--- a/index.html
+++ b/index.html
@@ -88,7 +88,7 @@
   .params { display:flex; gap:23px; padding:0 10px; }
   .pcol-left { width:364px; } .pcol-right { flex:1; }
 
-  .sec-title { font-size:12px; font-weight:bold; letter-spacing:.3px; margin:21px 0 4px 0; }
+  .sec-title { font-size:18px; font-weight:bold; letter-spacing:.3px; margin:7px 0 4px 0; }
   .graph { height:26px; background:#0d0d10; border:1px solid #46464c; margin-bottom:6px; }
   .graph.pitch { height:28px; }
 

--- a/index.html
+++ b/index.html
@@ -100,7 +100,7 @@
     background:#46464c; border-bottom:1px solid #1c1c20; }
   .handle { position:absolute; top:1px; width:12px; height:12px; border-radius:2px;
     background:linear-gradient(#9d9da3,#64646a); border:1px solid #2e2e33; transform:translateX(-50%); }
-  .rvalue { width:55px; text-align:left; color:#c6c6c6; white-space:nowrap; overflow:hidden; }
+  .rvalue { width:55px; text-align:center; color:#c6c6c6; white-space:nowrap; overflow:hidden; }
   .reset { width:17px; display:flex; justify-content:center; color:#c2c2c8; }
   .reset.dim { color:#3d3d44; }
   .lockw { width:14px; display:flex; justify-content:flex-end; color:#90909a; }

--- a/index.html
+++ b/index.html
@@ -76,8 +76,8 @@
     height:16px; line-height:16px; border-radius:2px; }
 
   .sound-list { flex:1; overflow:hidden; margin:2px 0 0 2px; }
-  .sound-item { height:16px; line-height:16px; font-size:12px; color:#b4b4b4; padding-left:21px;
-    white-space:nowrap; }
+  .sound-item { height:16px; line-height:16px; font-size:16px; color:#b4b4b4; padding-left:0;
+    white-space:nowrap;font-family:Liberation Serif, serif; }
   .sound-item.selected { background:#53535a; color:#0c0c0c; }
══════════
## Task goal
Lines of the data above that include the string "margin" must each be copied.

## Result of the exercise
-  .sec-title { font-size:12px; font-weight:bold; letter-spacing:.3px; margin:21px 0 4px 0; }
+  .sec-title { font-size:18px; font-weight:bold; letter-spacing:.3px; margin:7px 0 4px 0; }
   .graph { height:26px; background:#0d0d10; border:1px solid #46464c; margin-bottom:6px; }
   .sound-list { flex:1; overflow:hidden; margin:2px 0 0 2px; }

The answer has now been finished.